### AIM OF THE TASK
Please set down each record exactly as it appears, but leave out any pictures.

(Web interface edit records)

■ ■ ■ ■

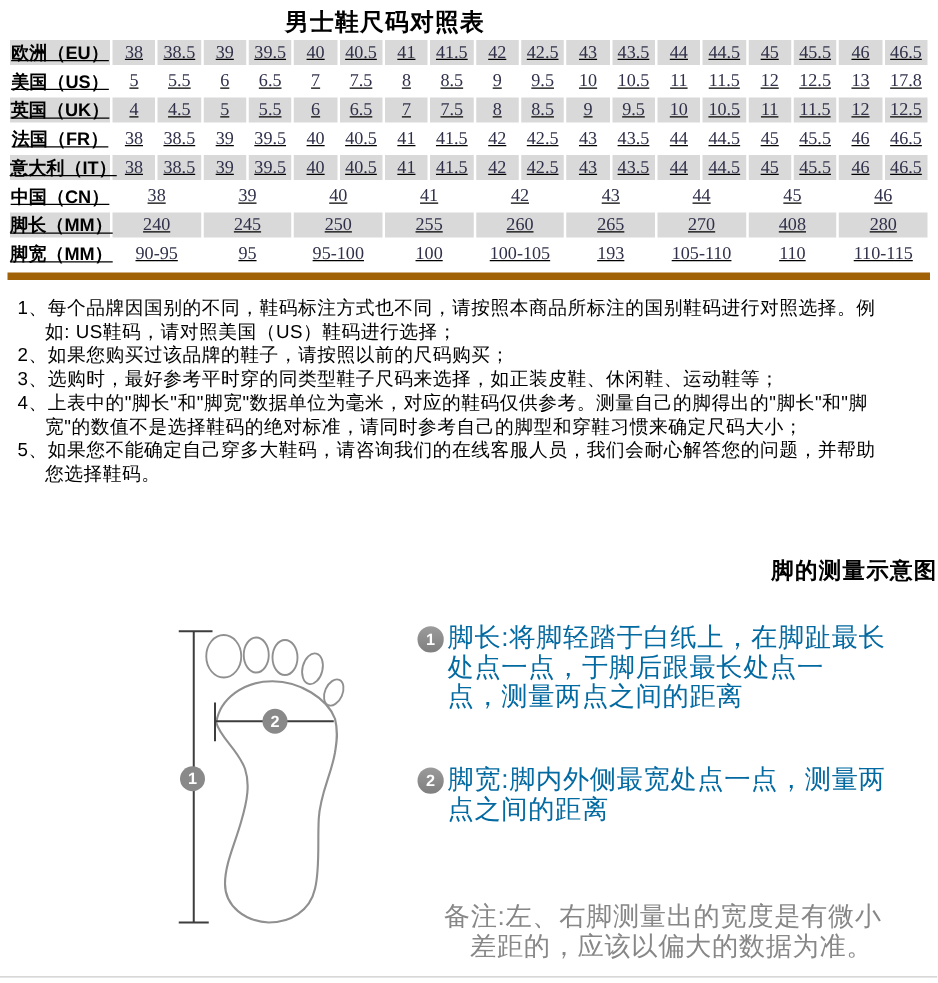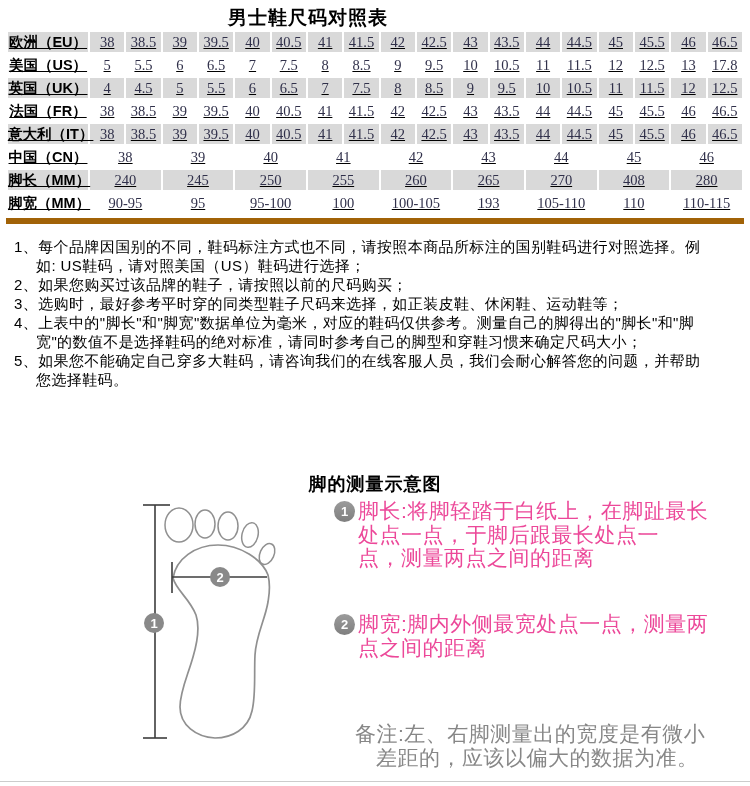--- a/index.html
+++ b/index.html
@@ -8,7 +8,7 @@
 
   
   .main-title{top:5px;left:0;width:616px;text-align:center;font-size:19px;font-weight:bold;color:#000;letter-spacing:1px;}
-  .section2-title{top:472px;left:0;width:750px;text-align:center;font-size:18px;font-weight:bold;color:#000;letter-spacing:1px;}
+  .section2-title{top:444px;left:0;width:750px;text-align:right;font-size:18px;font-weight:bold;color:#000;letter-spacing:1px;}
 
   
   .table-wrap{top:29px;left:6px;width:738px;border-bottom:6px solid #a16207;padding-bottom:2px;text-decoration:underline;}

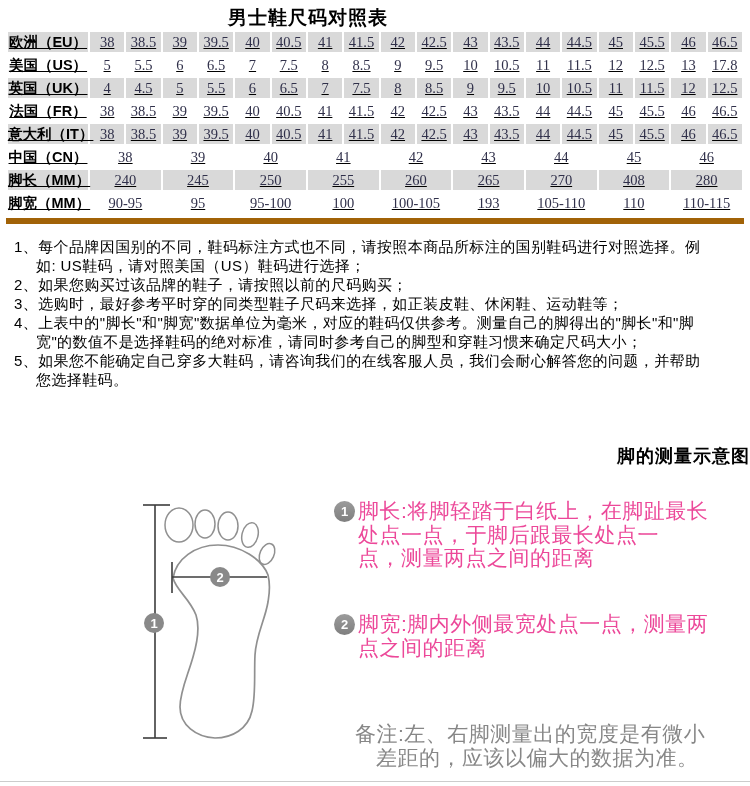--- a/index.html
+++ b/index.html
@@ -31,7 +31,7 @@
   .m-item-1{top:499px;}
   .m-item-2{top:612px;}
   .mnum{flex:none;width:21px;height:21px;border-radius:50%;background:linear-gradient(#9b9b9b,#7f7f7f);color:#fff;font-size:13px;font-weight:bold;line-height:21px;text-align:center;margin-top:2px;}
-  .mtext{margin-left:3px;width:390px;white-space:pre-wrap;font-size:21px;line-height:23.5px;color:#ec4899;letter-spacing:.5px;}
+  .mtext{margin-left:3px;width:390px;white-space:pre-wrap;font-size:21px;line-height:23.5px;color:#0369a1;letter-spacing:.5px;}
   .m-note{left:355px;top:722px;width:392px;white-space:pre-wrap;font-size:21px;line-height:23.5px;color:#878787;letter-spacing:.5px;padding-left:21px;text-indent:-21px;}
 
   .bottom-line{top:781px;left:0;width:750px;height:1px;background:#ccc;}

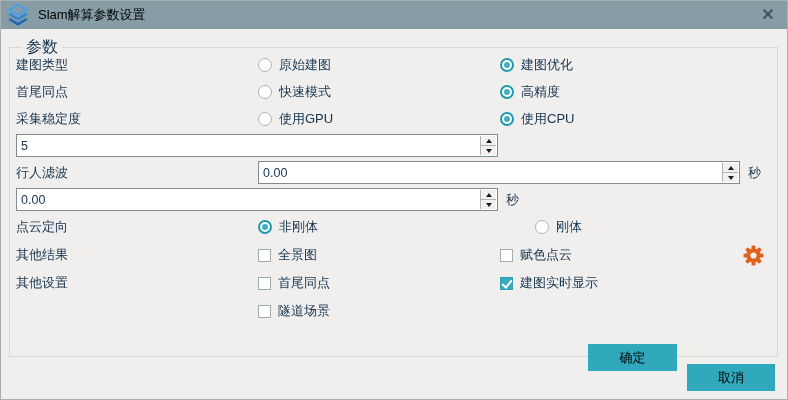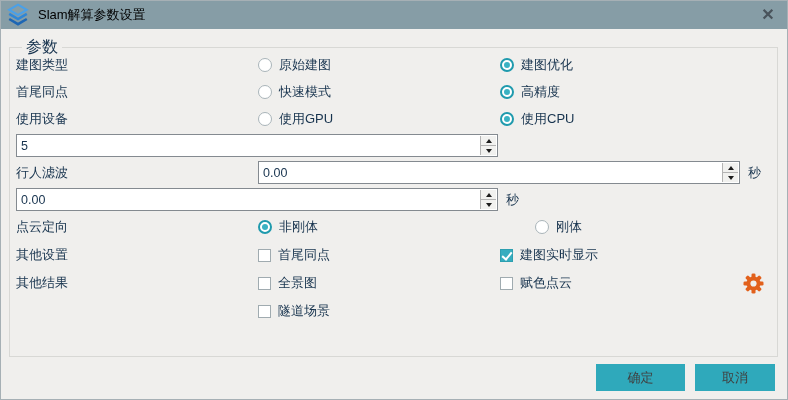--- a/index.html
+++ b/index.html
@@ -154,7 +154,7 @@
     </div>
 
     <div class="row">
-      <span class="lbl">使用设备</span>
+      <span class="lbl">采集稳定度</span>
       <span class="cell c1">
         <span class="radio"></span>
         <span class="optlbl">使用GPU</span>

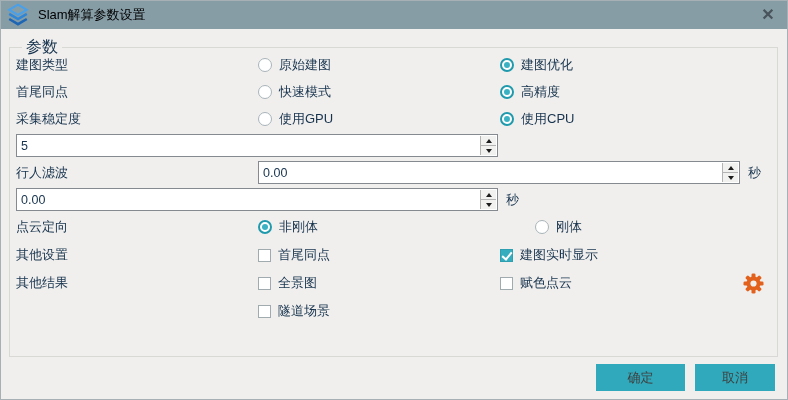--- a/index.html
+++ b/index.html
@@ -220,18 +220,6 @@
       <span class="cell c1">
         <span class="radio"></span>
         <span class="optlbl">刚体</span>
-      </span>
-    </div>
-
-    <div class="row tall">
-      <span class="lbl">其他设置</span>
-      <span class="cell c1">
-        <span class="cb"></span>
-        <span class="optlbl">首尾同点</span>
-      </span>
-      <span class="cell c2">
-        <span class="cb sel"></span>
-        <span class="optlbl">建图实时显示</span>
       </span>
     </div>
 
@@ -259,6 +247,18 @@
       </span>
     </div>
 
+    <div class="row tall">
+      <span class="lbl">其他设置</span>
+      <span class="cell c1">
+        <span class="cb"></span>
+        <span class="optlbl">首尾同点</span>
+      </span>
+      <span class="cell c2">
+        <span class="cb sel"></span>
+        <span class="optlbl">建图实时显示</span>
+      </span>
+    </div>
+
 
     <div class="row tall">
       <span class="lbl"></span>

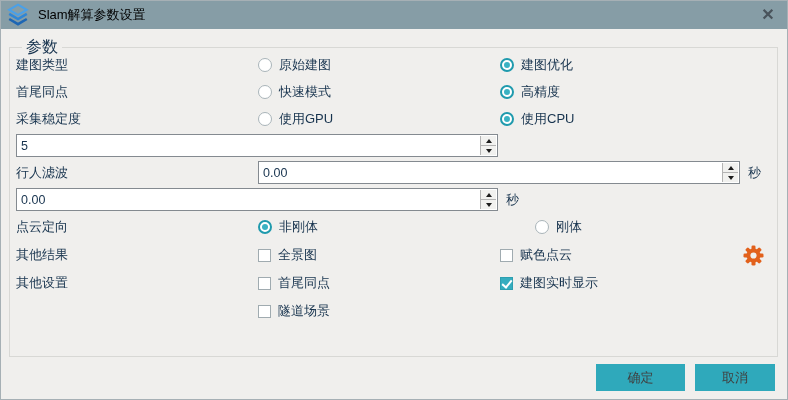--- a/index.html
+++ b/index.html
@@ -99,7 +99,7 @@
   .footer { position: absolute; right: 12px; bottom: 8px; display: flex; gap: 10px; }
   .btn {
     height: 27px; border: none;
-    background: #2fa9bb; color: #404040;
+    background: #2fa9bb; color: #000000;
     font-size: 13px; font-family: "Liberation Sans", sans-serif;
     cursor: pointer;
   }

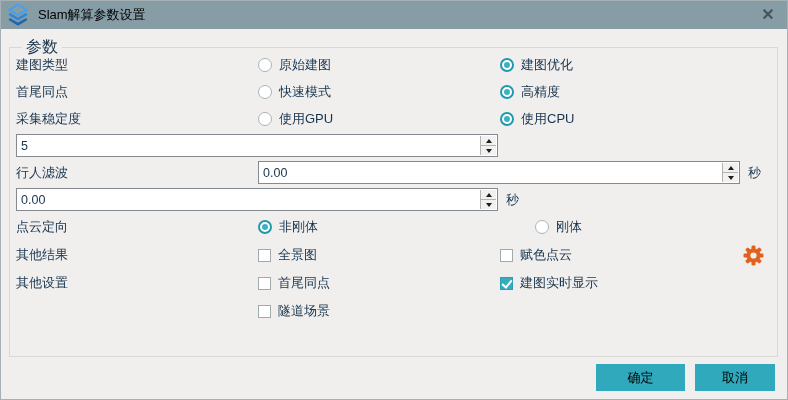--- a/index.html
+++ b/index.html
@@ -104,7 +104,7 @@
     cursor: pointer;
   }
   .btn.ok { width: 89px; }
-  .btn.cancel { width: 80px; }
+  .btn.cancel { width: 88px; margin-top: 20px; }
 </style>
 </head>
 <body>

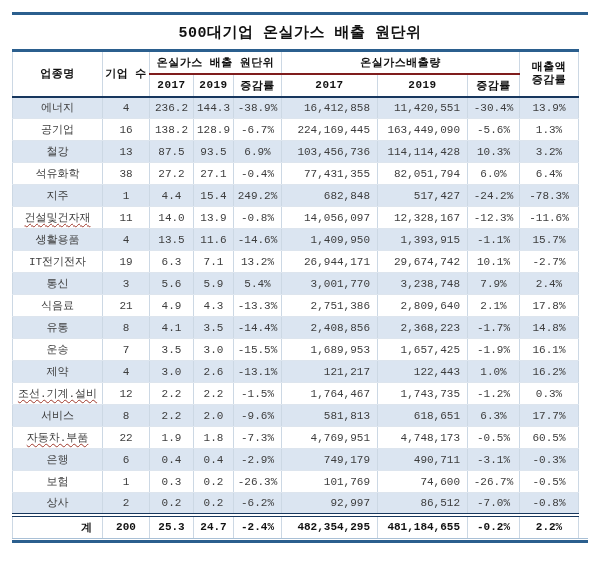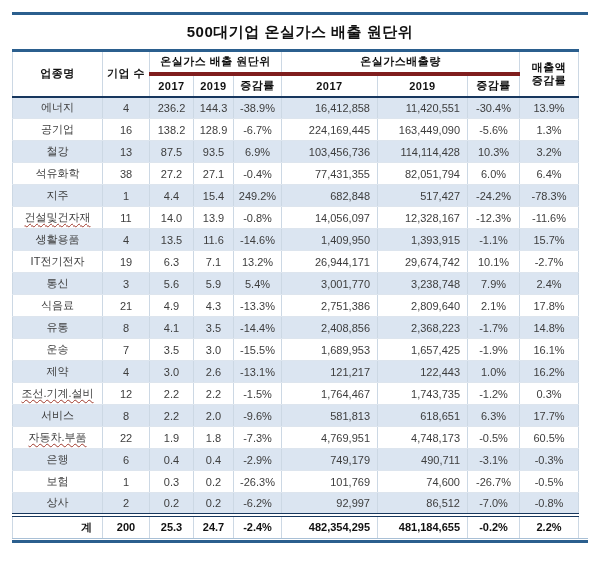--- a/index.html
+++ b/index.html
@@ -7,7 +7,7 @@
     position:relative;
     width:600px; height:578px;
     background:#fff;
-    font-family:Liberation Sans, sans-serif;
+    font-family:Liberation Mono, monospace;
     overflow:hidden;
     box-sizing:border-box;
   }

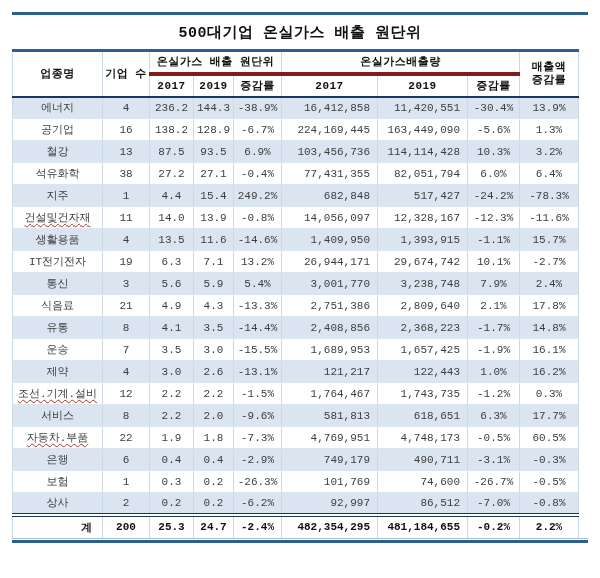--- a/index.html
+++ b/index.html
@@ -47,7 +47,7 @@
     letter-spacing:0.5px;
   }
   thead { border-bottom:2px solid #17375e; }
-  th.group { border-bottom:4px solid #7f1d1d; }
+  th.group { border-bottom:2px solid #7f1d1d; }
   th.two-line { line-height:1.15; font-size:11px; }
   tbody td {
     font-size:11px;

■ ■ ■ ■

### REPLY TO THE EXERCISE
--- a/index.html
+++ b/index.html
@@ -8,7 +8,7 @@
 
   
   .main-title{top:5px;left:0;width:616px;text-align:center;font-size:19px;font-weight:bold;color:#000;letter-spacing:1px;}
-  .section2-title{top:472px;left:0;width:750px;text-align:center;font-size:18px;font-weight:bold;color:#000;letter-spacing:1px;}
+  .section2-title{top:444px;left:0;width:750px;text-align:right;font-size:18px;font-weight:bold;color:#000;letter-spacing:1px;}
 
   
   .table-wrap{top:29px;left:6px;width:738px;border-bottom:6px solid #a16207;padding-bottom:2px;text-decoration:underline;}

--- a/index.html
+++ b/index.html
@@ -31,7 +31,7 @@
   .m-item-1{top:499px;}
   .m-item-2{top:612px;}
   .mnum{flex:none;width:21px;height:21px;border-radius:50%;background:linear-gradient(#9b9b9b,#7f7f7f);color:#fff;font-size:13px;font-weight:bold;line-height:21px;text-align:center;margin-top:2px;}
-  .mtext{margin-left:3px;width:390px;white-space:pre-wrap;font-size:21px;line-height:23.5px;color:#ec4899;letter-spacing:.5px;}
+  .mtext{margin-left:3px;width:390px;white-space:pre-wrap;font-size:21px;line-height:23.5px;color:#0369a1;letter-spacing:.5px;}
   .m-note{left:355px;top:722px;width:392px;white-space:pre-wrap;font-size:21px;line-height:23.5px;color:#878787;letter-spacing:.5px;padding-left:21px;text-indent:-21px;}
 
   .bottom-line{top:781px;left:0;width:750px;height:1px;background:#ccc;}

--- a/index.html
+++ b/index.html
@@ -154,7 +154,7 @@
     </div>
 
     <div class="row">
-      <span class="lbl">使用设备</span>
+      <span class="lbl">采集稳定度</span>
       <span class="cell c1">
         <span class="radio"></span>
         <span class="optlbl">使用GPU</span>

--- a/index.html
+++ b/index.html
@@ -220,18 +220,6 @@
       <span class="cell c1">
         <span class="radio"></span>
         <span class="optlbl">刚体</span>
-      </span>
-    </div>
-
-    <div class="row tall">
-      <span class="lbl">其他设置</span>
-      <span class="cell c1">
-        <span class="cb"></span>
-        <span class="optlbl">首尾同点</span>
-      </span>
-      <span class="cell c2">
-        <span class="cb sel"></span>
-        <span class="optlbl">建图实时显示</span>
       </span>
     </div>
 
@@ -259,6 +247,18 @@
       </span>
     </div>
 
+    <div class="row tall">
+      <span class="lbl">其他设置</span>
+      <span class="cell c1">
+        <span class="cb"></span>
+        <span class="optlbl">首尾同点</span>
+      </span>
+      <span class="cell c2">
+        <span class="cb sel"></span>
+        <span class="optlbl">建图实时显示</span>
+      </span>
+    </div>
+
 
     <div class="row tall">
       <span class="lbl"></span>

--- a/index.html
+++ b/index.html
@@ -99,7 +99,7 @@
   .footer { position: absolute; right: 12px; bottom: 8px; display: flex; gap: 10px; }
   .btn {
     height: 27px; border: none;
-    background: #2fa9bb; color: #404040;
+    background: #2fa9bb; color: #000000;
     font-size: 13px; font-family: "Liberation Sans", sans-serif;
     cursor: pointer;
   }

--- a/index.html
+++ b/index.html
@@ -104,7 +104,7 @@
     cursor: pointer;
   }
   .btn.ok { width: 89px; }
-  .btn.cancel { width: 80px; }
+  .btn.cancel { width: 88px; margin-top: 20px; }
 </style>
 </head>
 <body>

--- a/index.html
+++ b/index.html
@@ -7,7 +7,7 @@
     position:relative;
     width:600px; height:578px;
     background:#fff;
-    font-family:Liberation Sans, sans-serif;
+    font-family:Liberation Mono, monospace;
     overflow:hidden;
     box-sizing:border-box;
   }

--- a/index.html
+++ b/index.html
@@ -47,7 +47,7 @@
     letter-spacing:0.5px;
   }
   thead { border-bottom:2px solid #17375e; }
-  th.group { border-bottom:4px solid #7f1d1d; }
+  th.group { border-bottom:2px solid #7f1d1d; }
   th.two-line { line-height:1.15; font-size:11px; }
   tbody td {
     font-size:11px;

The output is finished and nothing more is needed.